EXERCISE INSTRUCTIONS =>
Quote the lines below from the one containing "[62,198,142,213] http-receiver ->" to the final line, both ends included; exclude the pictures.

RECORDS =>
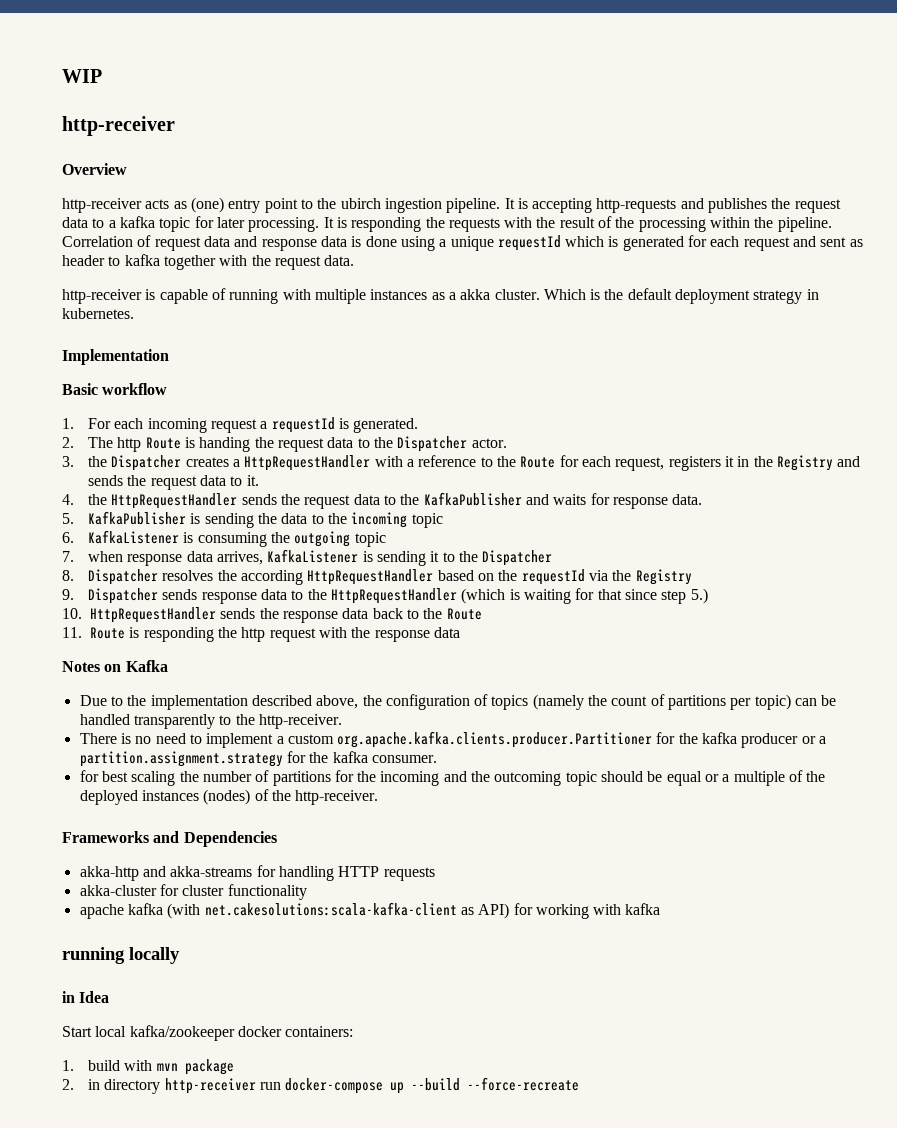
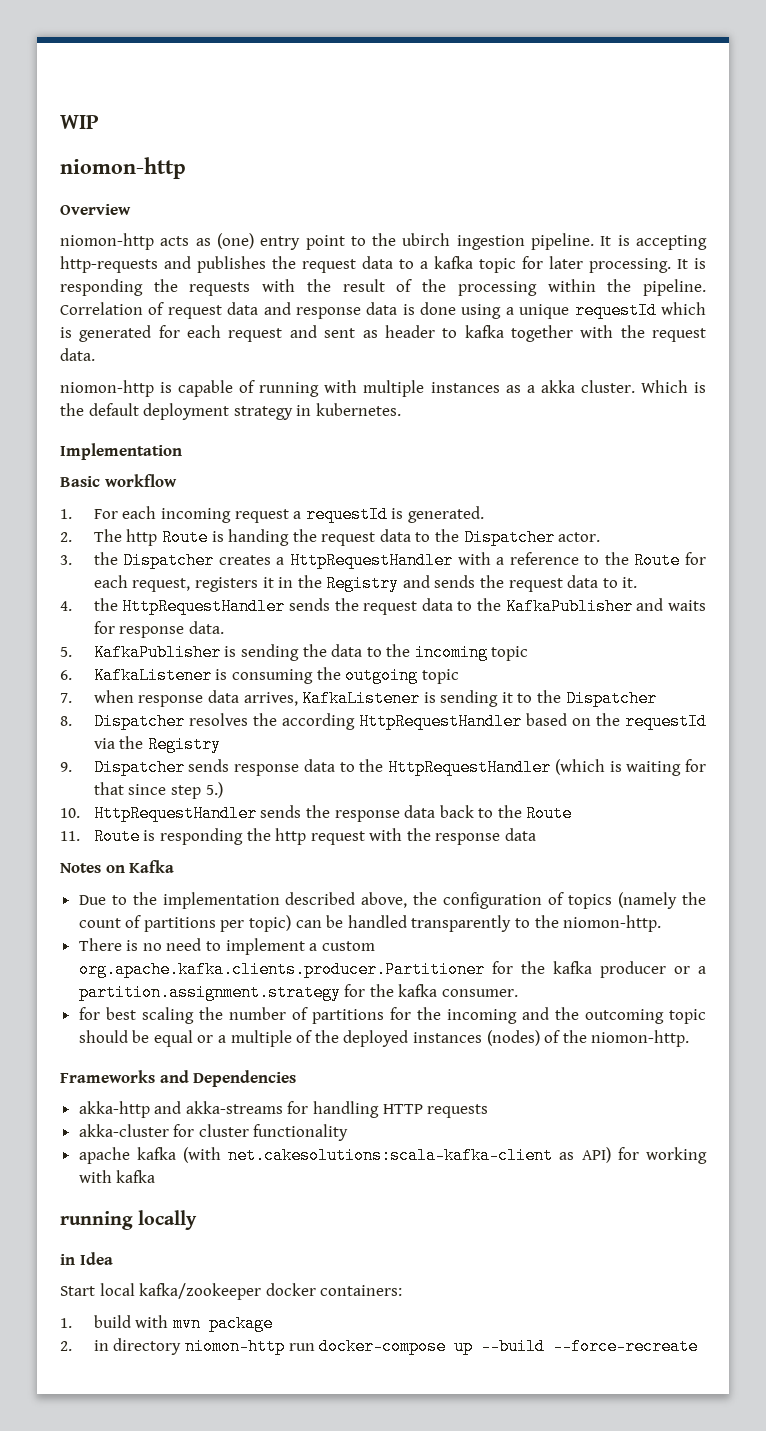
[62,116,175,136] http-receiver -> [60,157,186,179] niomon-http
[62,198,142,213] http-receiver -> [60,233,154,250] niomon-http
[62,289,142,304] http-receiver -> [60,380,154,397] niomon-http
[258,714,342,729] http-receiver. -> [563,915,662,932] niomon-http.
[295,790,379,805] http-receiver. -> [591,1030,690,1047] niomon-http.
[164,1078,256,1094] http-receiver -> [184,1338,285,1355] niomon-http

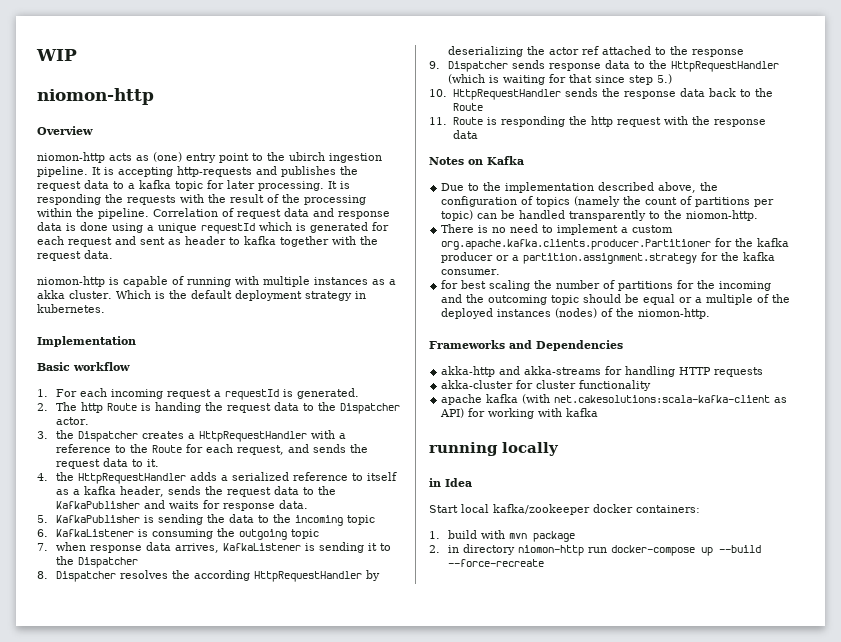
[194,575,400,592] registers it in the Registry -> (284, 450) none
(286, 606) none -> [189,472,397,481] [55,486,164,497] adds a serialized reference to itself as a kafka header,
[525,713,707,730] [93,736,221,753] based on the requestId via the Registry -> [365,570,380,581] [447,46,744,57] by deserializing the actor ref attached to the response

RESPONSE FOR THIS EXERCISE =>
[62,198,142,213] http-receiver -> [60,233,154,250] niomon-http
[62,289,142,304] http-receiver -> [60,380,154,397] niomon-http
[258,714,342,729] http-receiver. -> [563,915,662,932] niomon-http.
[295,790,379,805] http-receiver. -> [591,1030,690,1047] niomon-http.
[164,1078,256,1094] http-receiver -> [184,1338,285,1355] niomon-http

[194,575,400,592] registers it in the Registry -> (284, 450) none
(286, 606) none -> [189,472,397,481] [55,486,164,497] adds a serialized reference to itself as a kafka header,
[525,713,707,730] [93,736,221,753] based on the requestId via the Registry -> [365,570,380,581] [447,46,744,57] by deserializing the actor ref attached to the response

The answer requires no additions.